+++ Records supplied
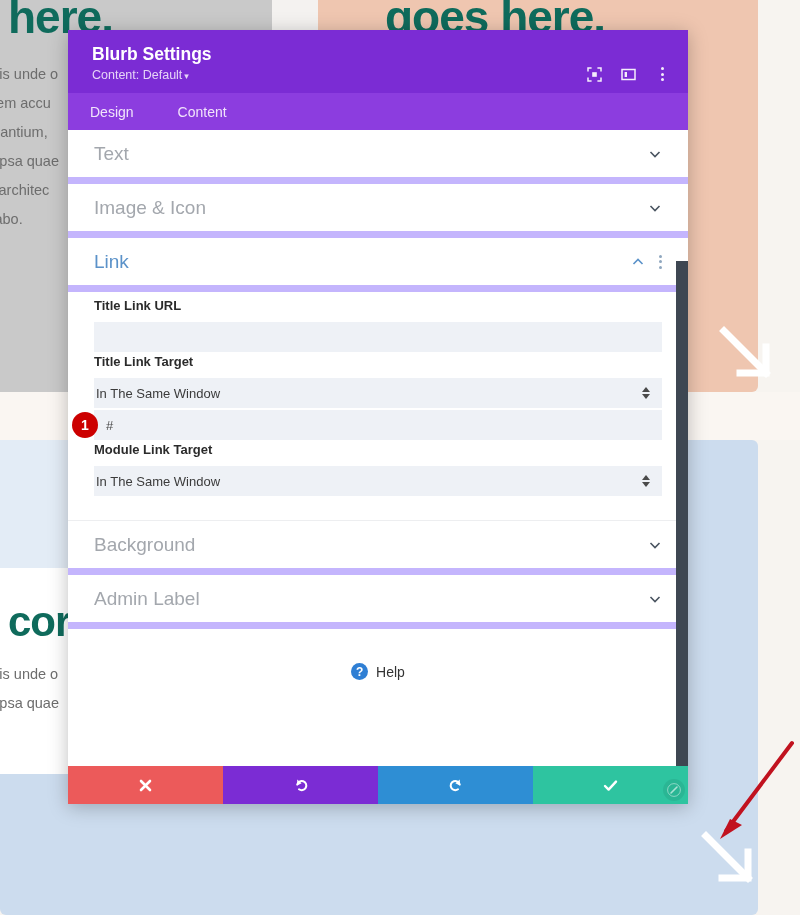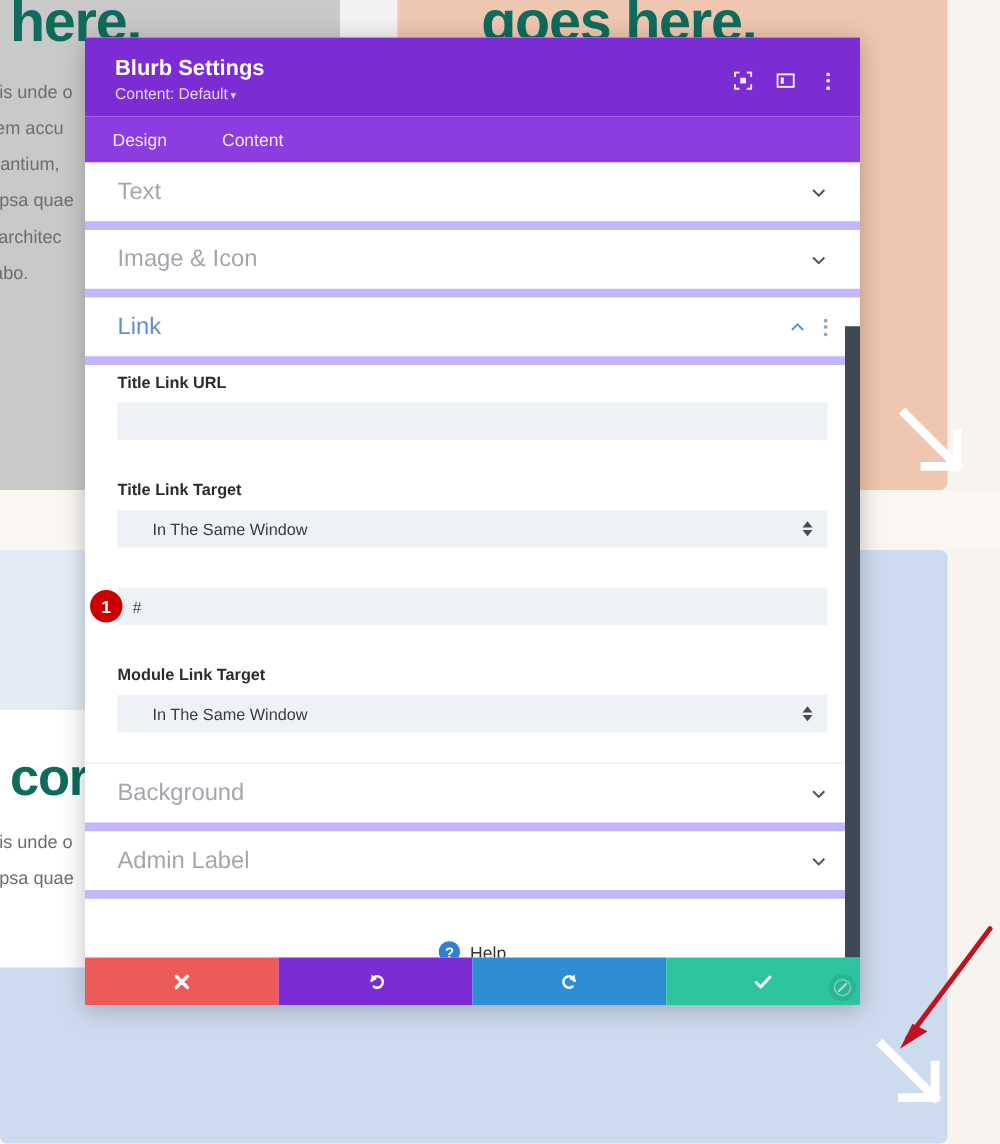--- a/index.html
+++ b/index.html
@@ -104,21 +104,21 @@
     display: flex;
     flex-direction: column;
     overflow: visible;
   }
 
   .modal-header {
     background: #7d2ae0;
     background: #7b2cd4;
     padding: 13px 18px 11px 24px;
     display: flex;
-    align-items: center;
+    align-items: flex-end;
     justify-content: space-between;
     flex: none;
   }
   .modal-title {
     color: #ffffff;
     font-size: 17.5px;
     font-weight: bold;
     line-height: 22px;
   }
   .modal-preset {
@@ -186,21 +186,21 @@
   .chev { width: 14px; height: 14px; }
   .chev svg { display: block; }
 
   .dots-v-grey i { width: 3px; height: 3px; background: #8fa7bf; border-radius: 50%; display: block; }
 
   .link-body {
     padding: 6px 26px 22px 26px;
     border-bottom: 1px solid #edeef0;
   }
 
-  .field { margin-bottom: 32px; position: relative; }
+  .field { margin-bottom: 2px; position: relative; }
   .field:last-child { margin-bottom: 2px; }
 
   .field-label {
     font-size: 13px;
     color: #2b2b2b;
     font-weight: bold;
     display: block;
     margin-bottom: 9px;
   }
 
@@ -217,21 +217,21 @@
     display: block;
   }
 
   .select-wrap { position: relative; }
   .select-input {
     width: 100%;
     height: 30px;
     background: #eef1f6;
     font-size: 13px;
     color: #3b3b3b;
-    padding: 0 28px;
+    padding: 0 2px;
     display: flex;
     align-items: center;
     cursor: pointer;
   }
   .select-arrows {
     position: absolute;
     right: 12px; top: 50%;
     transform: translateY(-50%);
     display: flex; flex-direction: column; gap: 2px;
     pointer-events: none;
++++++
▸ Work to be completed
Using the records above, copy word for word the line with "border-bottom: 1px solid #edeef0;", the line with "background: #eef1f6;", and every line between them.

▸ Answer below
     border-bottom: 1px solid #edeef0;
   }
 
-  .field { margin-bottom: 32px; position: relative; }
+  .field { margin-bottom: 2px; position: relative; }
   .field:last-child { margin-bottom: 2px; }
 
   .field-label {
     font-size: 13px;
     color: #2b2b2b;
     font-weight: bold;
     display: block;
     margin-bottom: 9px;
   }
 
@@ -217,21 +217,21 @@
     display: block;
   }
 
   .select-wrap { position: relative; }
   .select-input {
     width: 100%;
     height: 30px;
     background: #eef1f6;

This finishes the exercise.